High adherence to a procalcitonin antibiotic prescribing guideline in hospital settings is necessary to reduce antibiotic use in patients with suspected lower respiratory tract infections (LRTIs), according to a study published today in BMC Infectious Diseases.
For the study, researchers from the University of Pittsburgh conducted a retrospective analysis of data from the Procalcitonin Antibiotic Consensus Trial (ProACT), which randomized 1,656 patients with suspected LRTIs at 14 US hospitals to usual care or provision of procalcitonin assay results and an antibiotic prescribing guideline for the treating physician. ProACT found that providing clinicians with assay results for procalcitonin levels (which are typically elevated in bacterial infections and not in viral infections) and an antibiotic treating guideline did not reduce antibiotic use, as it had in several European trials.
The researchers suspected the ProACT results were because of low clinician adherence to the guidelines (64.8%) and wanted to see whether higher adherence might have made a difference. To evaluate the impact of adherence on the primary outcome of antibiotic-days by day 30, they varied adherence between 65% and 100% and determined which threshold adherence rate for low procalcitonin in the intervention arm could have allowed rejection of the null hypothesis (no difference between groups). They also determined the threshold rate for continued guideline adherence after discharge.
Analysis: 84% adherence required
The analysis found that an adherence rate of 84% in the hospital setting (emergency department and inpatient) for low procalcitonin in the intervention arm could have allowed rejection of the null hypothesis (3.7 vs 4.3 antibiotic-days). Complete guideline adherence (100%) in the hospital would have resulted in 0.9 fewer antibiotic-days. The threshold adherence rate for continued guideline adherence after discharge was 76%.
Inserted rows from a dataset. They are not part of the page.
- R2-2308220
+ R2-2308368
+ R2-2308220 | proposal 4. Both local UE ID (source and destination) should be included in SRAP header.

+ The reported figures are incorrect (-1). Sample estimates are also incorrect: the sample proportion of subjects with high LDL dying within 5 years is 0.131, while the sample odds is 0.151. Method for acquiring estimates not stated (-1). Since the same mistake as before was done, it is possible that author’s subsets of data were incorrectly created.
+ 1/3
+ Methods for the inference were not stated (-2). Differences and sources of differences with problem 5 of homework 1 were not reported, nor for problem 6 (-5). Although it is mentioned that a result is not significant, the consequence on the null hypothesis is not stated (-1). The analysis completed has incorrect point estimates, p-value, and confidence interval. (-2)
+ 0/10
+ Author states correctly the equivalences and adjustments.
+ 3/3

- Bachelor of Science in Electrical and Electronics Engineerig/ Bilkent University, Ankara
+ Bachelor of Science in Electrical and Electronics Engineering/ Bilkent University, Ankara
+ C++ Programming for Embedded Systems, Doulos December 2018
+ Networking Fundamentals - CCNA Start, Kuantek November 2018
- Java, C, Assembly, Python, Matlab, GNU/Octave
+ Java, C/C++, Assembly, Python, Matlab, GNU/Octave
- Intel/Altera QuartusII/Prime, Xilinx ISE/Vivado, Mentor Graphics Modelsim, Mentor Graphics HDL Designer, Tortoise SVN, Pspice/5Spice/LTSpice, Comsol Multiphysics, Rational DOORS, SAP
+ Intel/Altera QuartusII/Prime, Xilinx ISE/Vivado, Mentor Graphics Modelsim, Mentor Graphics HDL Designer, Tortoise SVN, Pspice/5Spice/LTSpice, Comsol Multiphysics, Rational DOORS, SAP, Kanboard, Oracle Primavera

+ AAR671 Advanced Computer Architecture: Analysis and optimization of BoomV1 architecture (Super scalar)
The researchers also noted that, of the 218 patients in the intervention arm who were prescribed antibiotics in the emergency department despite low procalcitonin, 153 (70.2%) were categorized as low or medium risk—a group they suggest might be more willing to forego antibiotics.
"Continued guideline adherence after discharge and withholding of antibiotics in low and medium risk patients with low procalcitonin may offer impactful potential opportunities for antibiotic reduction," they wrote.